El desembarco en la Argentina, tras una primera escala en Brasil y antes de seguir a Chile, Colombia y México, se enmarca en ese trasfondo. Un ingreso per cápita mayor en mercados como Europa o Asia indican que, allí, los ingresos por suscripciones podrían ser mayores. Incluso, la infraestructura muestra un mejor nivel que en las emergentes economías latinoamericanas. Sin embargo, también el costo por licencias prometería ser alto. Para América latina, Netflix negoció un precio único con sus proveedores de contenidos. Eso le permite abastecer a toda la región, simultáneamente. “Además, América latina tiene importantes economías en crecimiento. La penetración de la banda ancha crece, el consumo de shows en TV y películas es muy alto y los usuarios tienen una cercanía cultural mucho más próxima al modelo del on demand”, explica Hastings.

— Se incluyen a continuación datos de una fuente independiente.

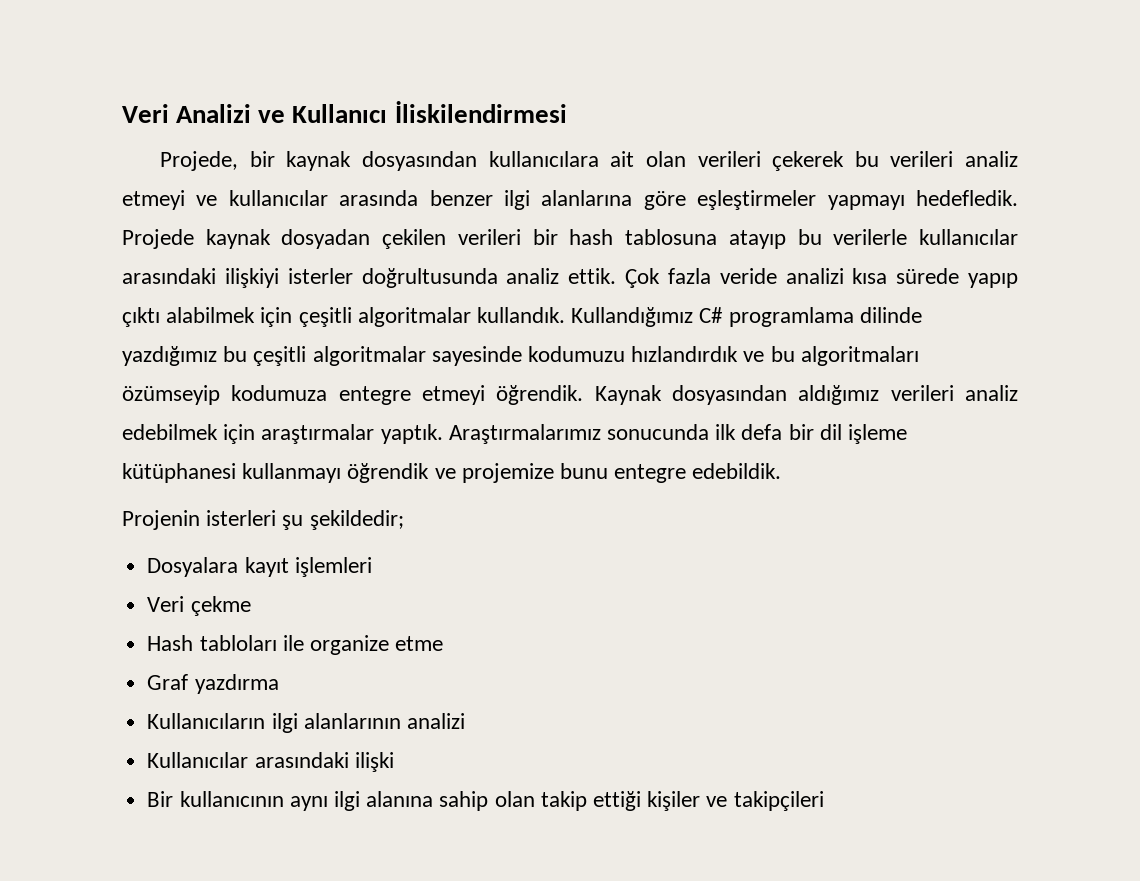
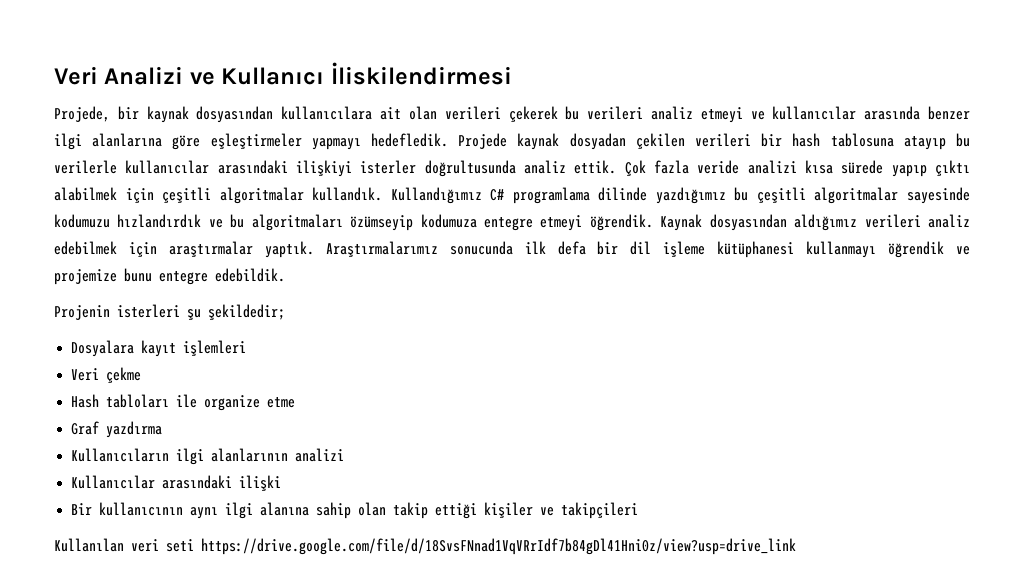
+ Kullanılan veri seti https://drive.google.com/file/d/18SvsFNnad1VqVRrIdf7b84gDl41Hni0z/view?usp=drive_link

El CEO proyecta que la operación se rentabilizará en dos años. “Para 2012, proyectamos un nivel de inversión pura, ya que debemos pagar nuestros contenidos por adelantado a venderlos”, indica. Por lo pronto, la compañía anunció que, en su expansión internacional, desembolsará cerca de US$ 80 millones en lo que resta de 2011. “Pero, la buena noticia es que, así, nos aseguramos de antemano una gran oferta para seducir a una creciente gama de suscriptores”, comenta Hastings.

Siempre quedará París
El mercado a conquistar en la Argentina se puede cifrar, en primera instancia, en las 4,5 millones de conexiones fijas de banda ancha a Internet (más del 91 por ciento del total de conexiones), que contabilizó el Instituto Nacional de Estadísticas (Indec) en su último informe anual, a diciembre de 2010. La cifra representa un aumento del 23,2 por ciento contra el año anterior. En la puja por esta torta, Netflix se enfrenta a varios competidores: operadores de telefonía, start-ups y las empresas de cable, con sus propias ofertas de video on demand. Según datos del mercado, Cuevana.tv es, con 500.000 suscriptores fijos, por ahora, el principal contendiente. “Además, el mercado argentino presenta la particularidad de que el 70 por ciento de las conexiones de Internet es provista por empresas de cable”, amplía el analista local Enrique Carrier, de Carrier y Asociados, especializado en telecomunicaciones e Internet. El CEO de Netflix brinda por la competencia: “Obviamente, complica las cosas para cualquier recién llegado a un mercado. Pero, también, te mueve a mejorar. En el mejor de los casos, es como correr con un amigo, tratando de ser un poco más rápido. Y, en eso, trabajaremos para que el usuario tenga, cada vez, un servicio más simple y mejor”. A quienes lo duden, siempre les quedará París y la idea de que pudo haber sido una bonita amistad. The end.